Health

Pain relief for patients in Uganda

4 min read

MGH provides training in technique to soothe surgical recoveries

With just 25 anesthesiologists in all of Uganda, anesthesia is typically provided during surgery, but little is provided during the first hours of recovery, when the pain is most intense.

Stephen Ttendo, head of anesthesia at Mbarara Regional Referral Hospital, one of Uganda’s three major teaching hospitals, says anesthesiologists are simply too busy with surgeries to visit the recovery wards. Nurses, too, are in short supply. That means that as the surgical anesthesia wears off, patients’ only recourse is to “groan in pain,” Ttendo said.

Last fall, Harvard-affiliated Massachusetts General Hospital’s (MGH) Department of Anesthesia Critical Care and Pain Medicine began an anesthesia partnership with Mbarara, providing equipment and training so local doctors can use a pain-blocking technique at the end of a surgical procedure that will provide relief for 12 hours after surgery.

Paul Firth, assistant professor of anesthesia at Harvard Medical School and an anesthesiologist at MGH, helped to organize the partnership. The partnership resulted from a growing realization of the dire need for surgical services in the developing world, particularly in sub-Saharan Africa, Firth said.
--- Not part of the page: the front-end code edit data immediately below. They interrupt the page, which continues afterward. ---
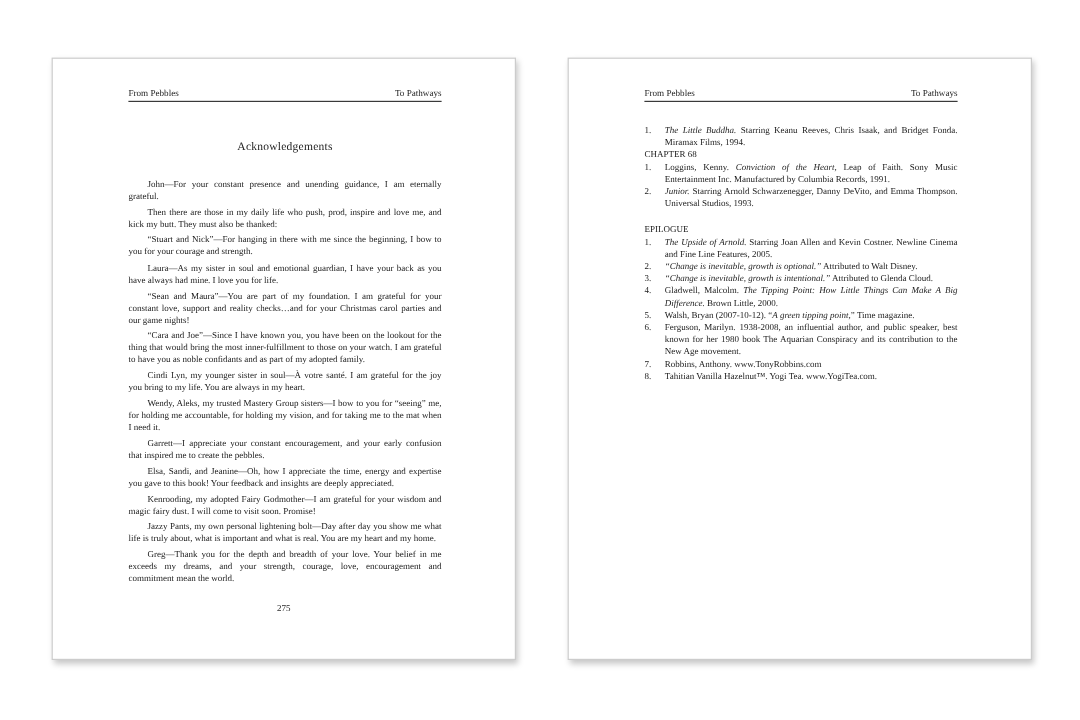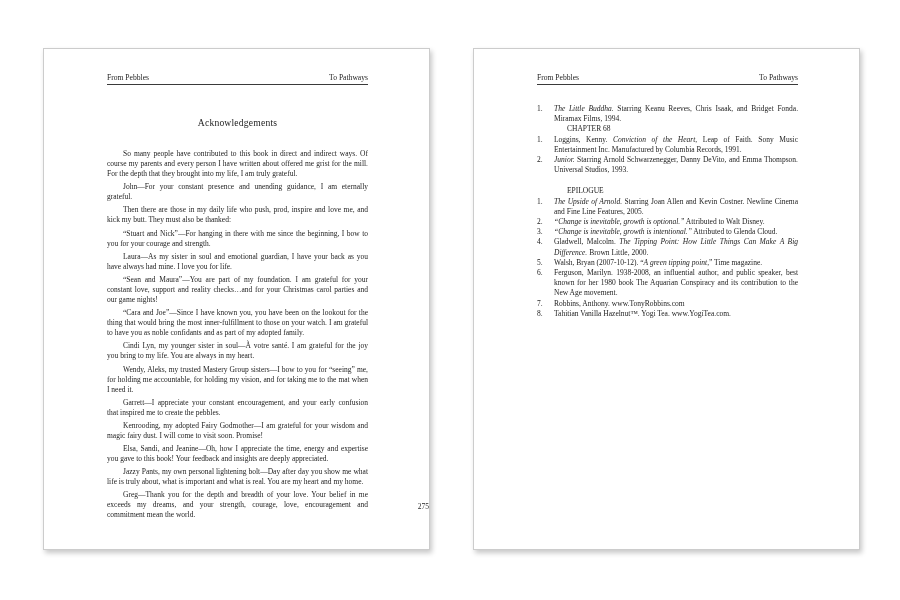--- a/index.html
+++ b/index.html
@@ -74,7 +74,7 @@
     text-align: justify;
   }
   .section-heading {
-    margin-left: 30px;
+    margin-left: 0;
   }
   .section-gap { height: 11px; }
   .page-number {

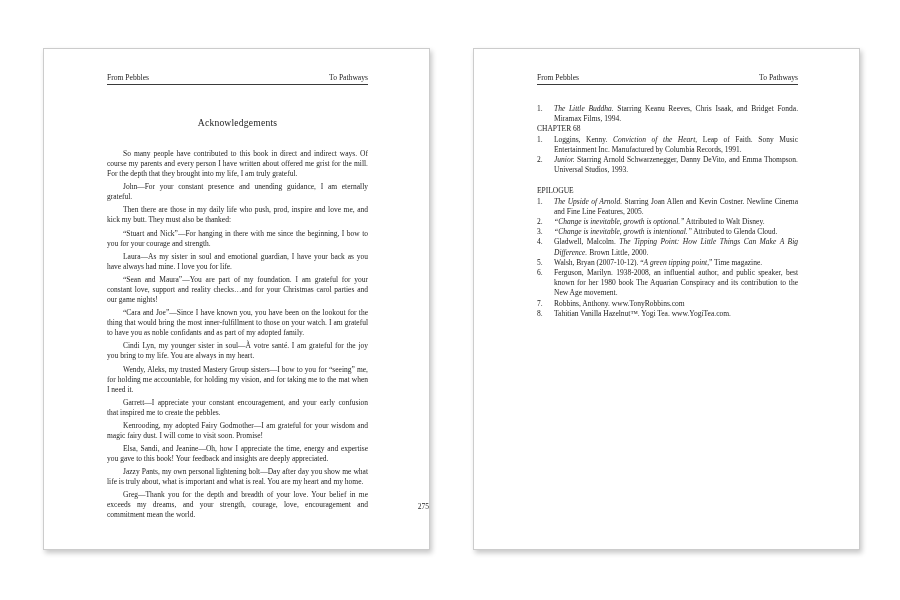--- a/index.html
+++ b/index.html
@@ -100,7 +100,6 @@
       </div>
       <div class="chapter-title">Acknowledgements</div>
       <div class="paragraphs" id="left-paragraphs">
-          <p class="para">So many people have contributed to this book in direct and indirect ways. Of course my parents and every person I have written about offered me grist for the mill. For the depth that they brought into my life, I am truly grateful.</p>
           <p class="para">John—For your constant presence and unending guidance, I am eternally grateful.</p>
           <p class="para">Then there are those in my daily life who push, prod, inspire and love me, and kick my butt. They must also be thanked:</p>
           <p class="para">“Stuart and Nick”—For hanging in there with me since the beginning, I bow to you for your courage and strength.</p>

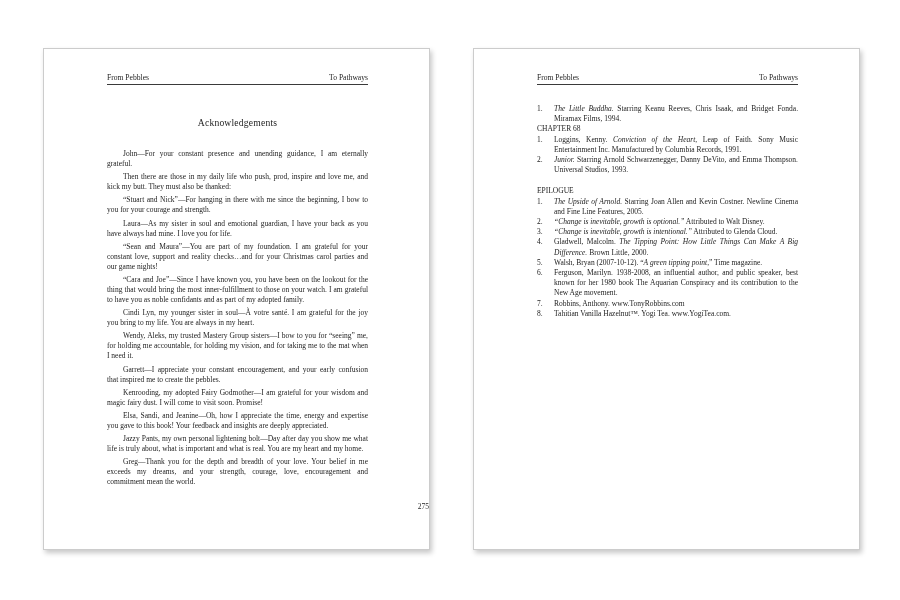--- a/index.html
+++ b/index.html
@@ -109,8 +109,8 @@
           <p class="para">Cindi Lyn, my younger sister in soul—À votre santé. I am grateful for the joy you bring to my life. You are always in my heart.</p>
           <p class="para">Wendy, Aleks, my trusted Mastery Group sisters—I bow to you for “seeing” me, for holding me accountable, for holding my vision, and for taking me to the mat when I need it.</p>
           <p class="para">Garrett—I appreciate your constant encouragement, and your early confusion that inspired me to create the pebbles.</p>
+          <p class="para">Elsa, Sandi, and Jeanine—Oh, how I appreciate the time, energy and expertise you gave to this book! Your feedback and insights are deeply appreciated.</p>
           <p class="para">Kenrooding, my adopted Fairy Godmother—I am grateful for your wisdom and magic fairy dust. I will come to visit soon. Promise!</p>
-          <p class="para">Elsa, Sandi, and Jeanine—Oh, how I appreciate the time, energy and expertise you gave to this book! Your feedback and insights are deeply appreciated.</p>
           <p class="para">Jazzy Pants, my own personal lightening bolt—Day after day you show me what life is truly about, what is important and what is real. You are my heart and my home.</p>
           <p class="para">Greg—Thank you for the depth and breadth of your love. Your belief in me exceeds my dreams, and your strength, courage, love, encouragement and commitment mean the world.</p>
         </div>

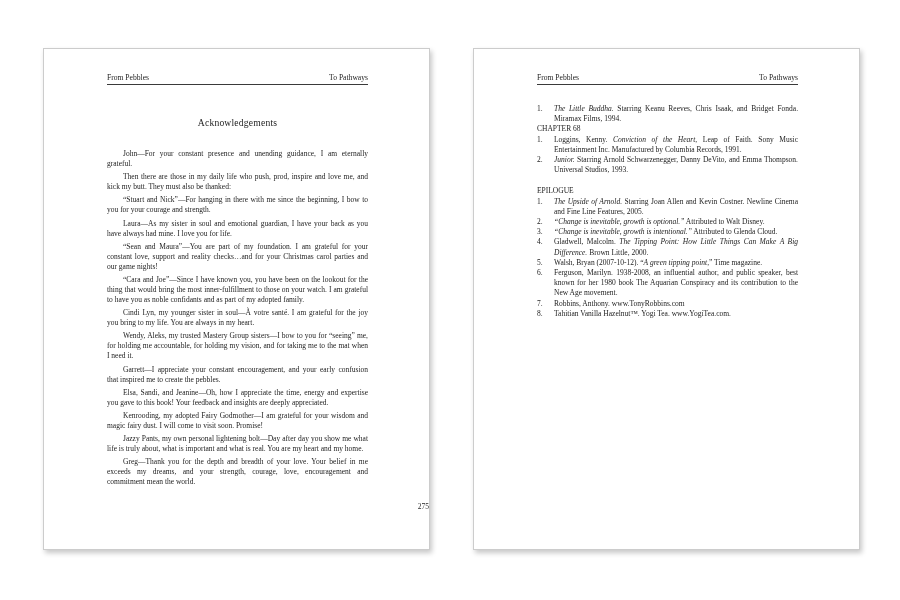--- a/index.html
+++ b/index.html
@@ -82,7 +82,7 @@
     bottom: 38px;
     left: 0;
     right: 0;
-    text-align: right;
+    text-align: center;
     font-size: 7.5px;
     color: #2a2a2a;
   }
About 10 percent of all deaths globally are caused by injuries or disease that can be treated surgically, ranging from unrepaired trauma to untreated cancer to needed cesarean sections in childbirth that can’t be provided.

“It’s complex to perform surgery. You need people to provide anesthesia, nursing, and surgery. Pain control is one of the major issues before and after an operation,” Firth said. “You can’t treat surgical disease without safe anesthesia. Pain control is one of the major issues before and after an operation.”
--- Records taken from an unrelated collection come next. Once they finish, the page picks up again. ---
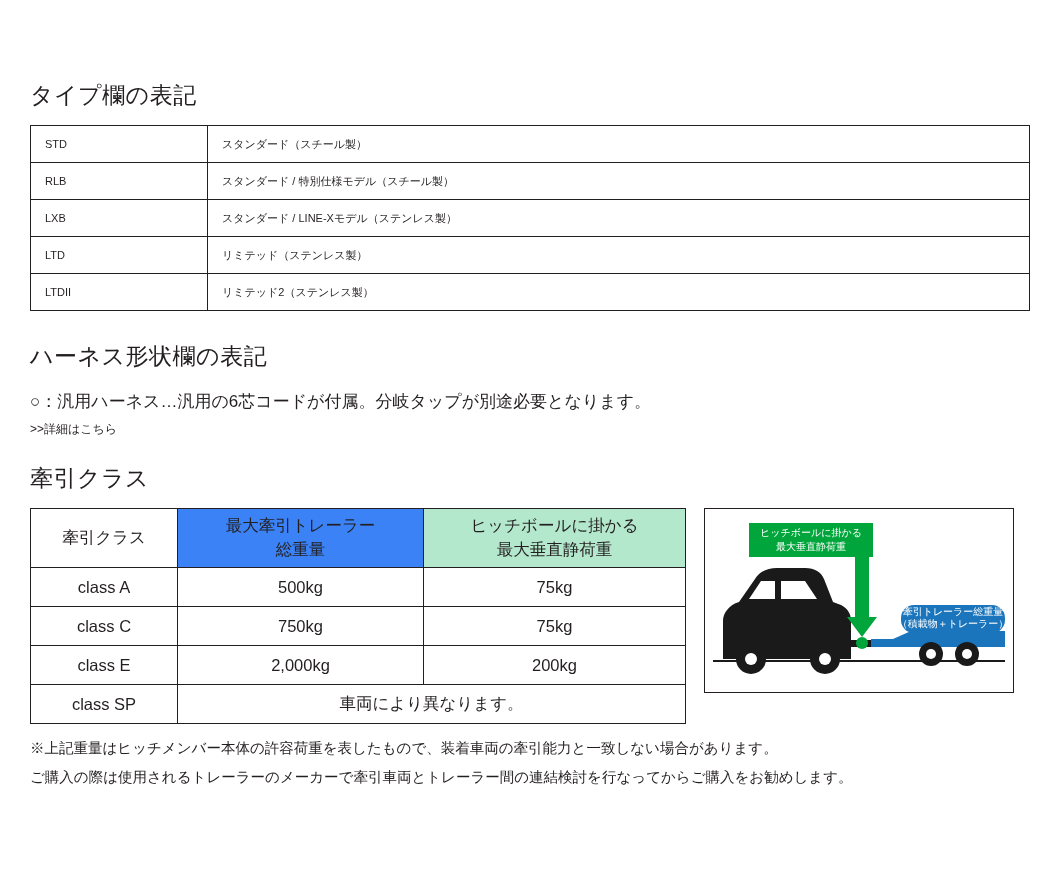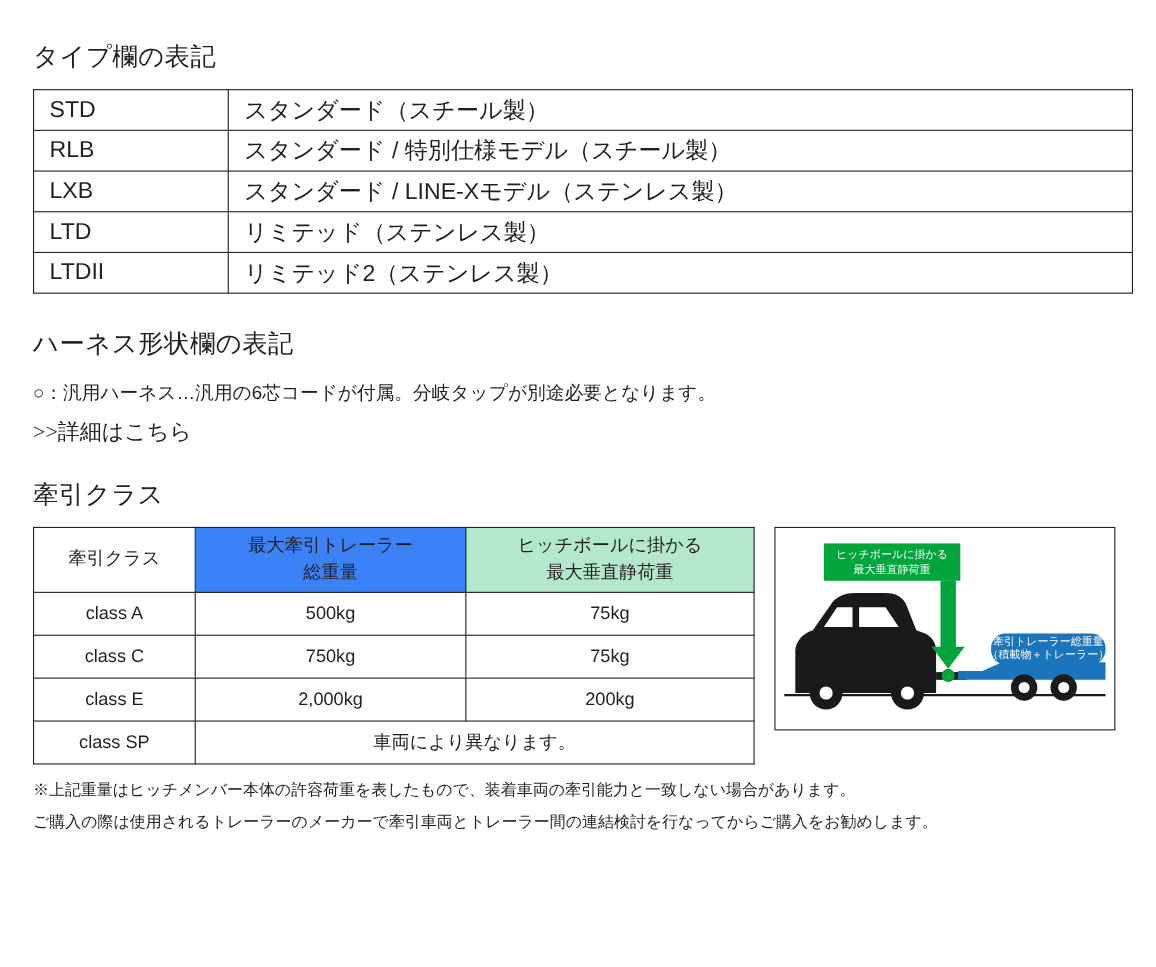--- a/index.html
+++ b/index.html
@@ -18,6 +18,7 @@
   .page {
     padding: 36px 30px 0 30px;
     box-sizing: border-box;
+    margin-top: 44px;
   }
 
   h2.section-title {

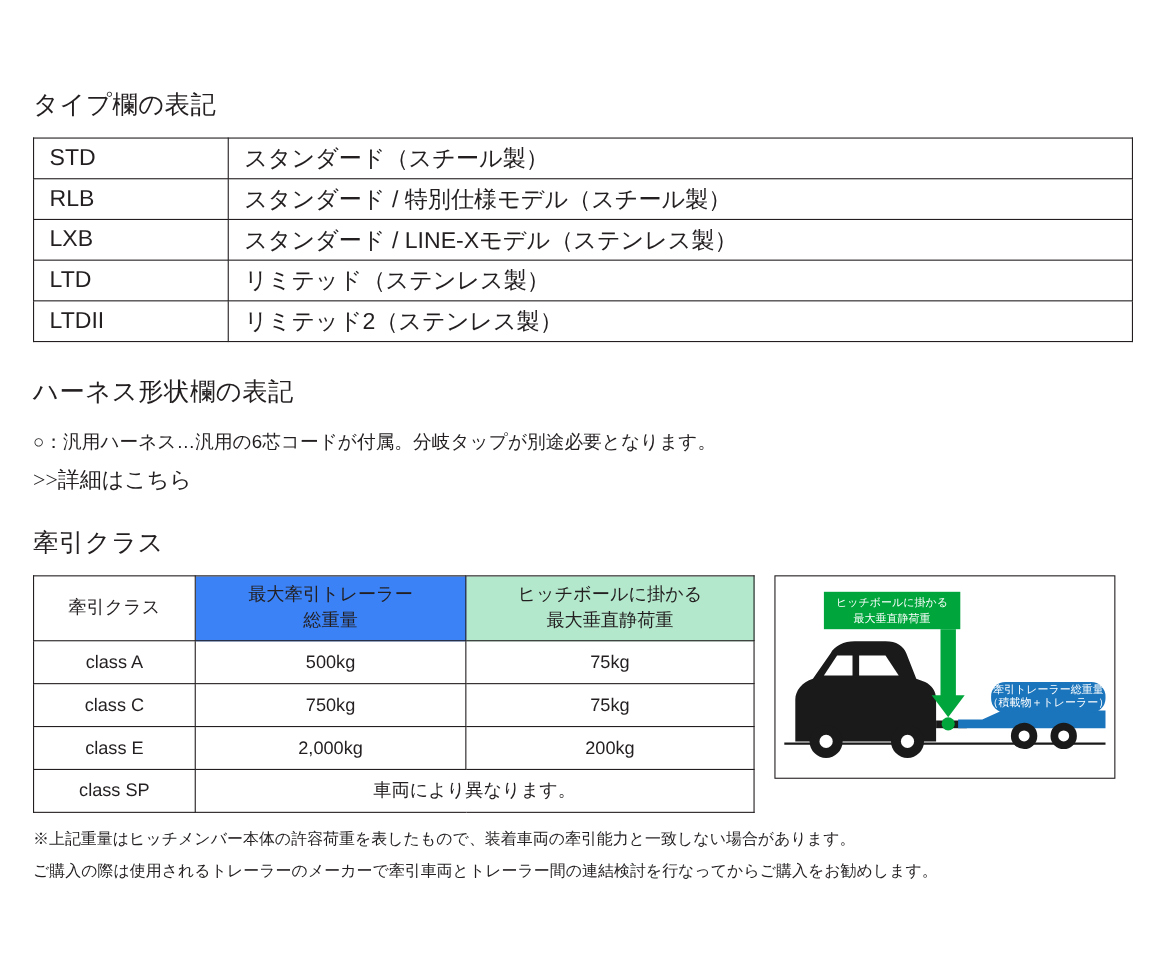--- a/index.html
+++ b/index.html
@@ -41,7 +41,7 @@
     border: 1px solid #231f20;
     height: 36px;
     padding: 0 14px;
-    font-size: 21px;
+    font-size: 11px;
     vertical-align: middle;
     white-space: nowrap;
   }

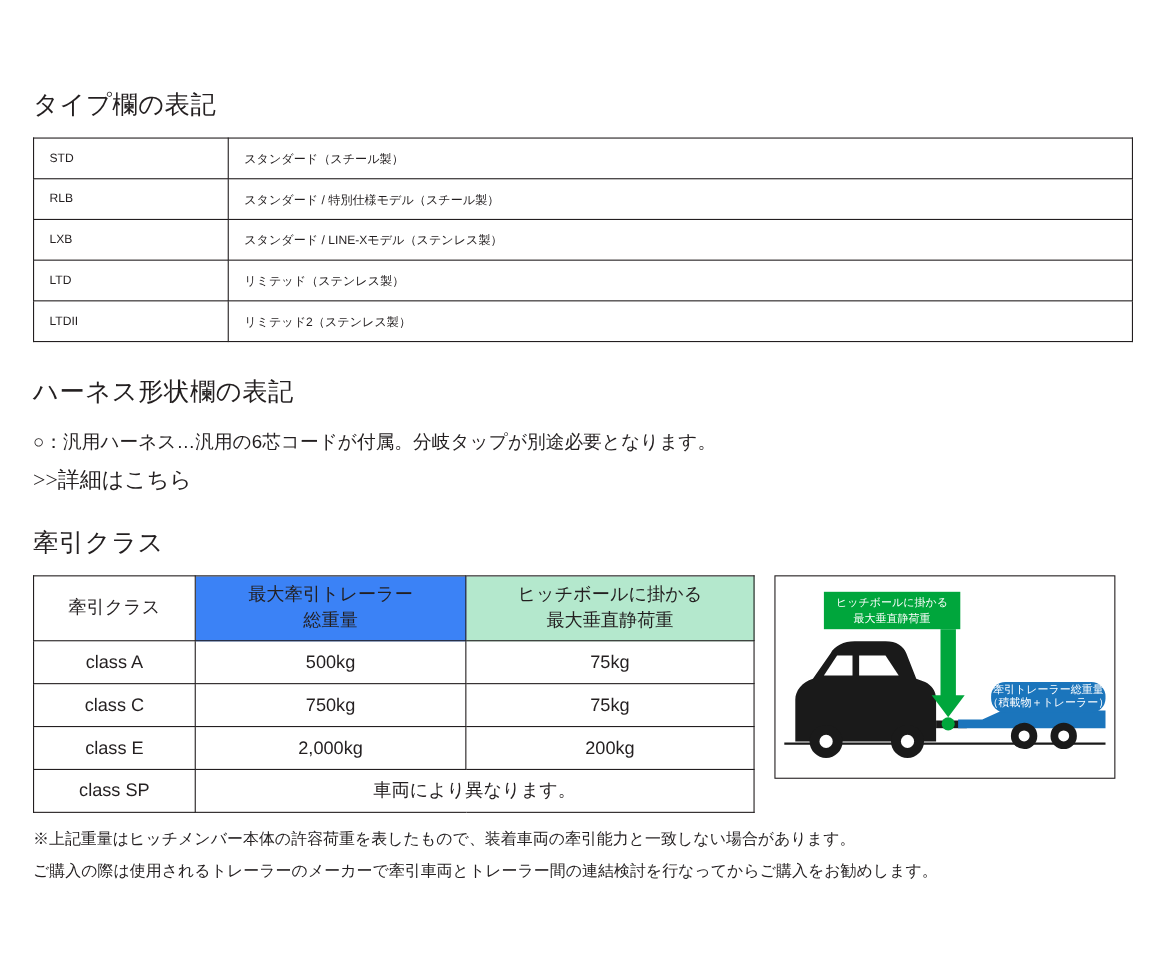--- a/index.html
+++ b/index.html
@@ -55,13 +55,12 @@
     color: #231f20;
   }
   .note-link {
-    font-size: 20px;
+    font-size: 12px;
     line-height: 1.9;
     color: #231f20;
     text-decoration: none;
     cursor: pointer;
     display: inline-block;
-    font-family: Liberation Serif, serif;
   }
Major hospitals such as MGH, Firth said, have a public mission to help. Firth, together with Instructors in Anesthesia Vicki Modest and Peter Stefanovich, both at MGH, traveled to Mbarara last November for a week. They trained the three anesthesiologists on staff there, as well as 14 anesthesia residents in the nerve-block technique.

The technique is designed to take the greatest advantage of limited resources, Firth said. Here in the United States, post-surgical patients are typically provided with a morphine infusion pump: They push a button and get a dose of painkiller.  While the pumps allow patients to control their own pain medication, Ugandan hospitals don’t have the nursing staff that would be needed to maintain intravenous lines, change bags of saline solution, and monitor the machines.

Instead, the visitors taught the anesthesiologists how to do ultrasound-guided nerve blocks. In this technique, physicians use an ultrasound machine to identify the major nerves affected by the operation and then inject a local anesthesia next to the nerves. This procedure provides about 12 hours of pain relief, Firth said. When patients are sent to crowded wards, a single shot in the operating room, which can provide hours of relief, is a very attractive option. The ultrasound machines were bought by the Ugandan government.

The technique has been put to good use, Ttendo said, with a large number of blocks successfully administered since the MGH physicians left. The technique is mainly being handled by the residents, Ttendo said, freeing him up to handle anesthesia for the actual surgeries.

Ttendo said there is broad interest in improving Uganda’s medical services. Today, half of all doctors trained there go elsewhere to practice, to countries like South Africa where the pay is better. So a major priority is to retain more homegrown medical talent. At Mbarara, he said, officials have also embarked on a 10-year program that will increase the hospital’s 250 beds to 1,500, which of course also will require more staff.

Ttendo said the model utilized in the anesthesia program, where MGH provides the training and the hospital provides the equipment and students, could work for other procedures. One could prevent pregnant women with severe pre-eclampsia from dying from renal failure. Ttendo said the hospital is building a new intensive care unit and would like to equip it with a dialysis machine that can get women through the critical days before the kidneys resume functioning. If authorities can get the machine, he said, a similar partnership would be helpful.